Top of Data extract

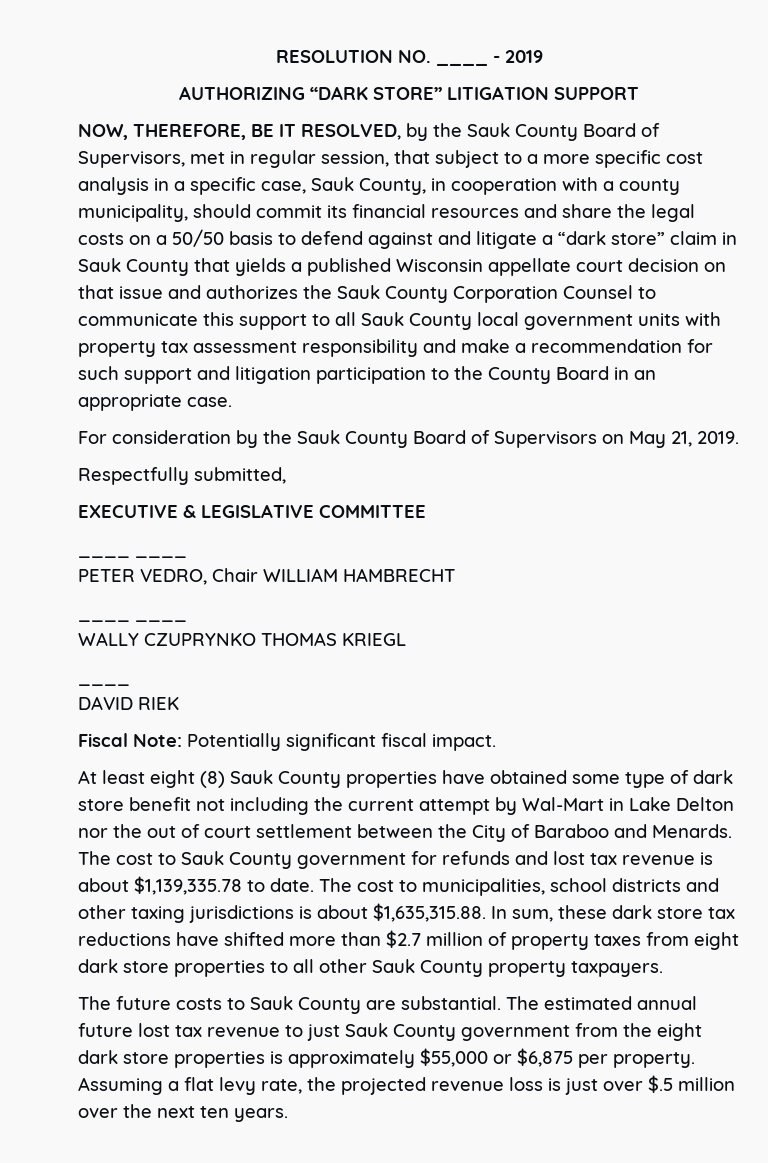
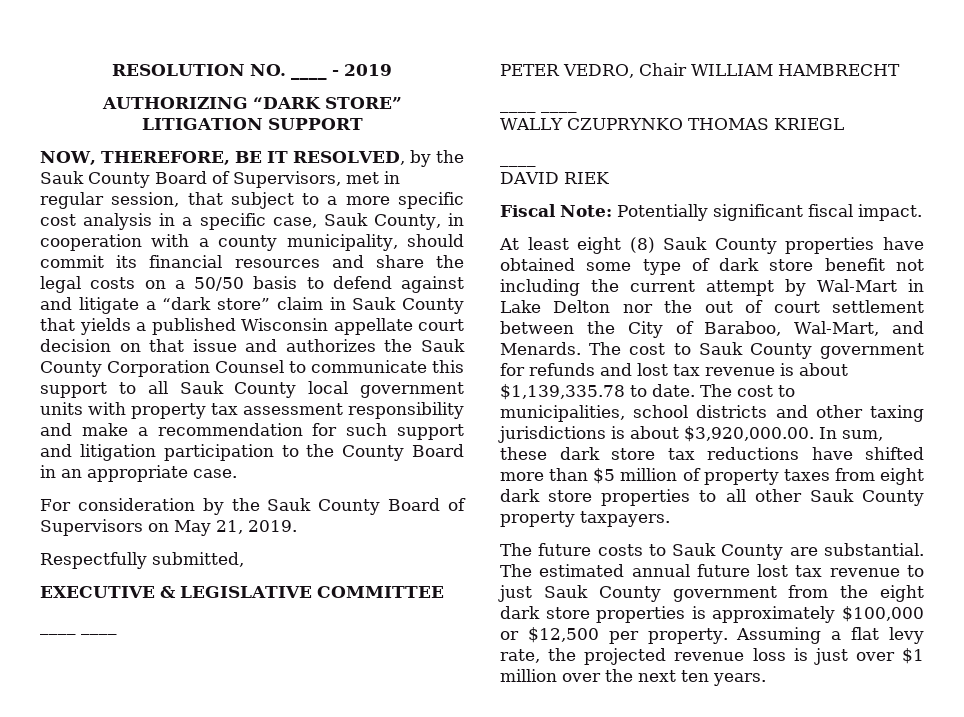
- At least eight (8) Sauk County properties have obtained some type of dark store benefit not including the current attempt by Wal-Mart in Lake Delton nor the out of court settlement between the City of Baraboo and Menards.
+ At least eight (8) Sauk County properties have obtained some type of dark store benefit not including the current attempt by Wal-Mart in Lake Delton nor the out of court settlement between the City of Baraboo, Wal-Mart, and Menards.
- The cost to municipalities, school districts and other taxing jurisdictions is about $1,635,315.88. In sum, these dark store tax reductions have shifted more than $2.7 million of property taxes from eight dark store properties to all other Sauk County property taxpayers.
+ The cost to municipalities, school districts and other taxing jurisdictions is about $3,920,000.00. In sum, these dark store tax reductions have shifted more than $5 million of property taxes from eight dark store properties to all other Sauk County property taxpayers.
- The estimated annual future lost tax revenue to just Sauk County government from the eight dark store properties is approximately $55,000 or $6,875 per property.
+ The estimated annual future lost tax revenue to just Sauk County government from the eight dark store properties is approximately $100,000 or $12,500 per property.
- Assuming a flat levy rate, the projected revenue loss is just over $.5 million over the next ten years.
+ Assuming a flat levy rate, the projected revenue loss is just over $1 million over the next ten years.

Bottom of Data extract

* **Activity**
Each record should be printed exactly as it appears, leaving the pictures out.

* **The completed task**
- At least eight (8) Sauk County properties have obtained some type of dark store benefit not including the current attempt by Wal-Mart in Lake Delton nor the out of court settlement between the City of Baraboo and Menards.
+ At least eight (8) Sauk County properties have obtained some type of dark store benefit not including the current attempt by Wal-Mart in Lake Delton nor the out of court settlement between the City of Baraboo, Wal-Mart, and Menards.
- The cost to municipalities, school districts and other taxing jurisdictions is about $1,635,315.88. In sum, these dark store tax reductions have shifted more than $2.7 million of property taxes from eight dark store properties to all other Sauk County property taxpayers.
+ The cost to municipalities, school districts and other taxing jurisdictions is about $3,920,000.00. In sum, these dark store tax reductions have shifted more than $5 million of property taxes from eight dark store properties to all other Sauk County property taxpayers.
- The estimated annual future lost tax revenue to just Sauk County government from the eight dark store properties is approximately $55,000 or $6,875 per property.
+ The estimated annual future lost tax revenue to just Sauk County government from the eight dark store properties is approximately $100,000 or $12,500 per property.
- Assuming a flat levy rate, the projected revenue loss is just over $.5 million over the next ten years.
+ Assuming a flat levy rate, the projected revenue loss is just over $1 million over the next ten years.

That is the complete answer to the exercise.